» Your objective
Without the pictures, give every record again exactly.

Stored data entries:
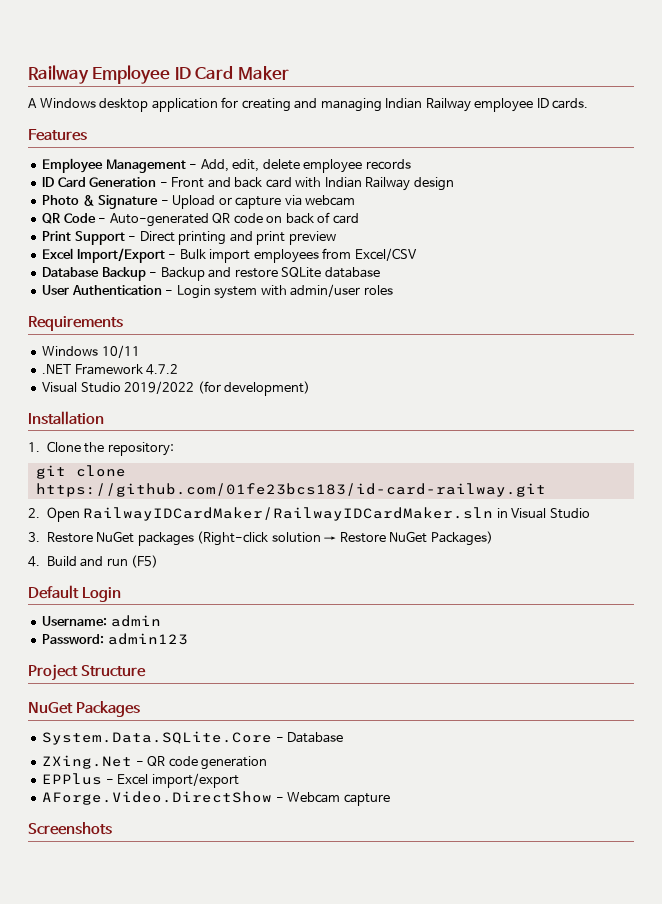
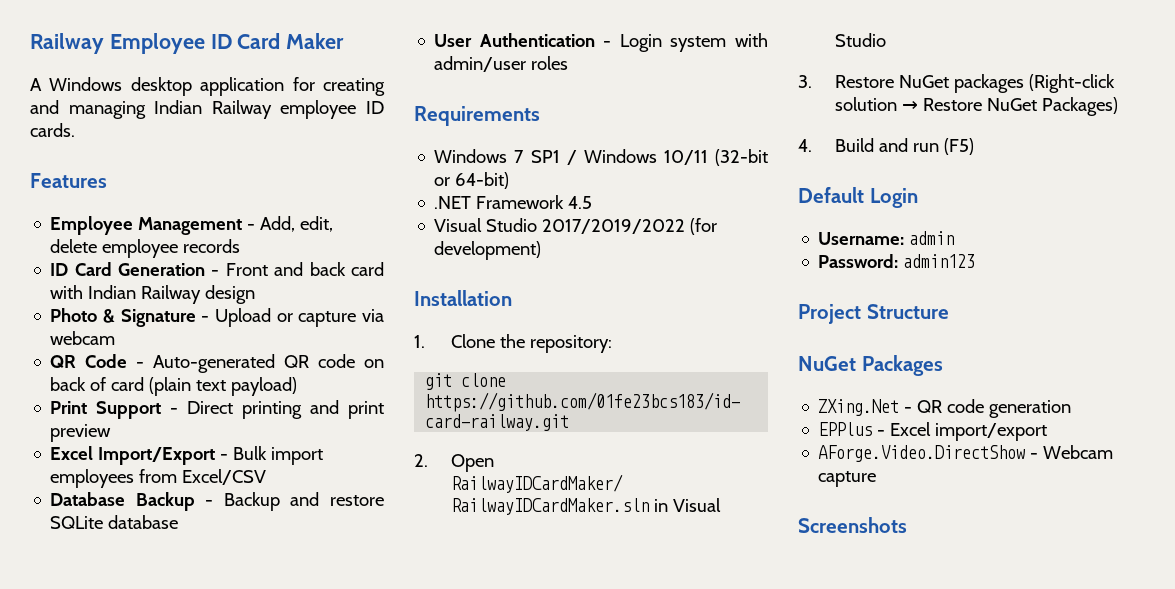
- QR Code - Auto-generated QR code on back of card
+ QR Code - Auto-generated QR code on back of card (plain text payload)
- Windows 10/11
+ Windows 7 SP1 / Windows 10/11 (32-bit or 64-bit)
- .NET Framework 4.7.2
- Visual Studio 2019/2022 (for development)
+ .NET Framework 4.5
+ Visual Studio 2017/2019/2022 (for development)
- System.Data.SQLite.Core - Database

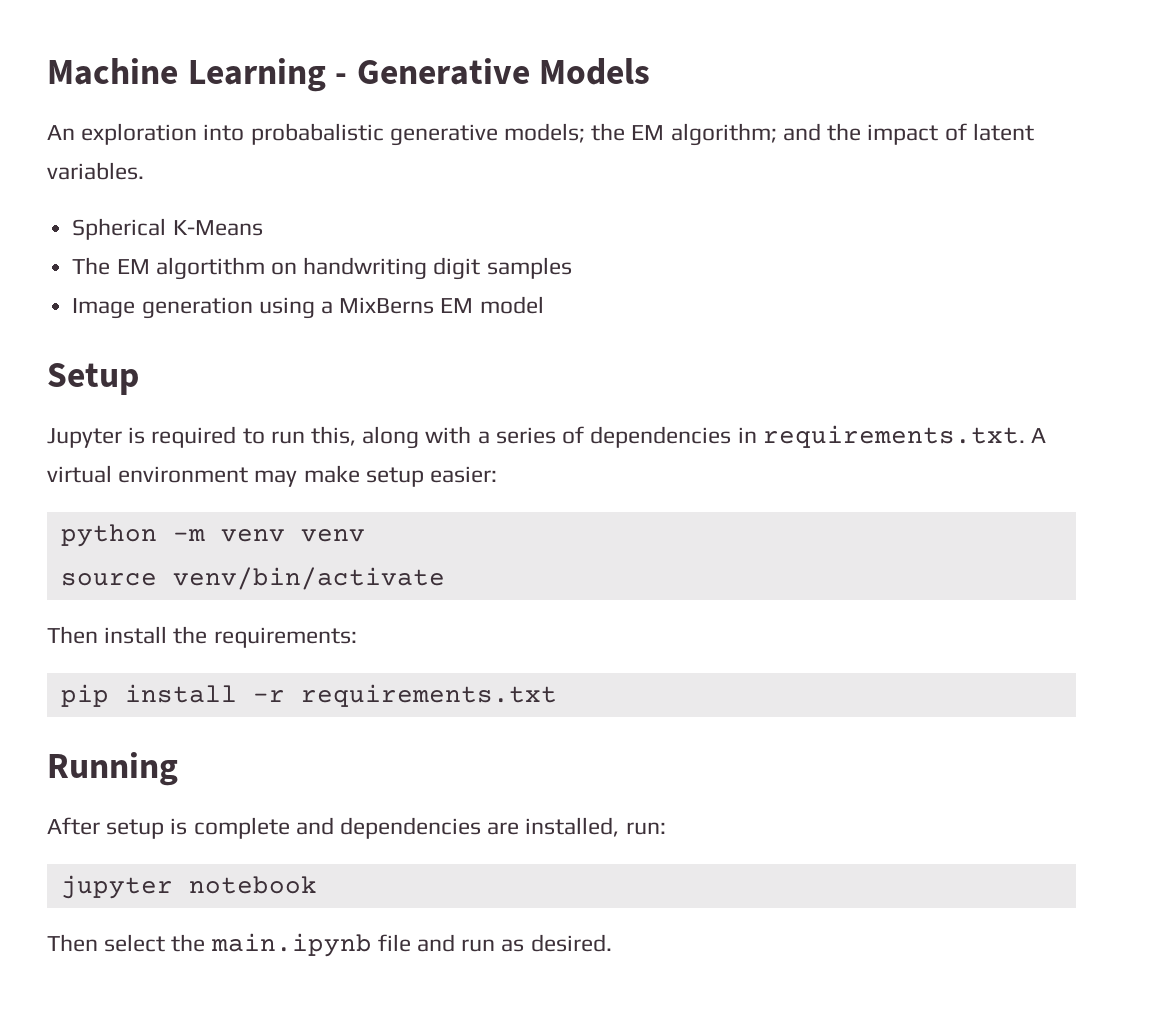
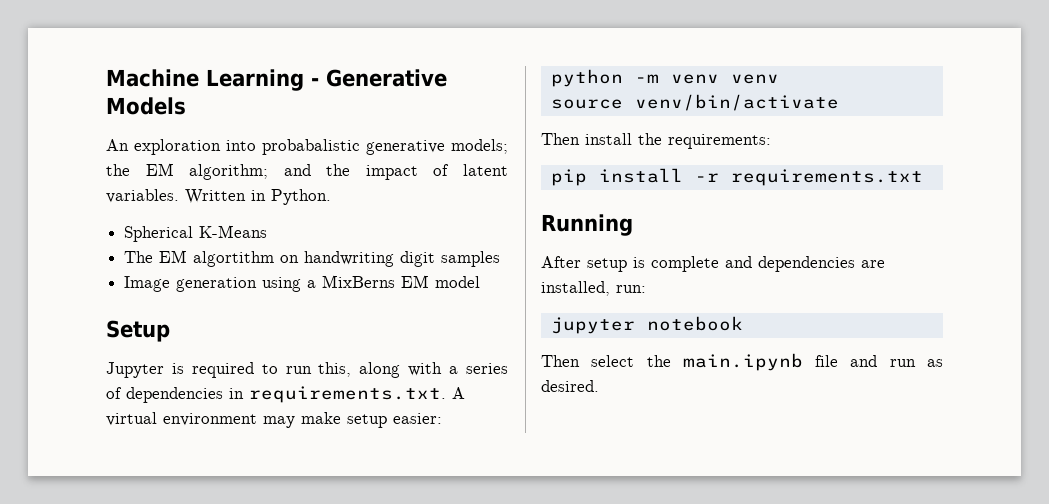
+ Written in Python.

» Written solution
- QR Code - Auto-generated QR code on back of card
+ QR Code - Auto-generated QR code on back of card (plain text payload)
- Windows 10/11
+ Windows 7 SP1 / Windows 10/11 (32-bit or 64-bit)
- .NET Framework 4.7.2
- Visual Studio 2019/2022 (for development)
+ .NET Framework 4.5
+ Visual Studio 2017/2019/2022 (for development)
- System.Data.SQLite.Core - Database

+ Written in Python.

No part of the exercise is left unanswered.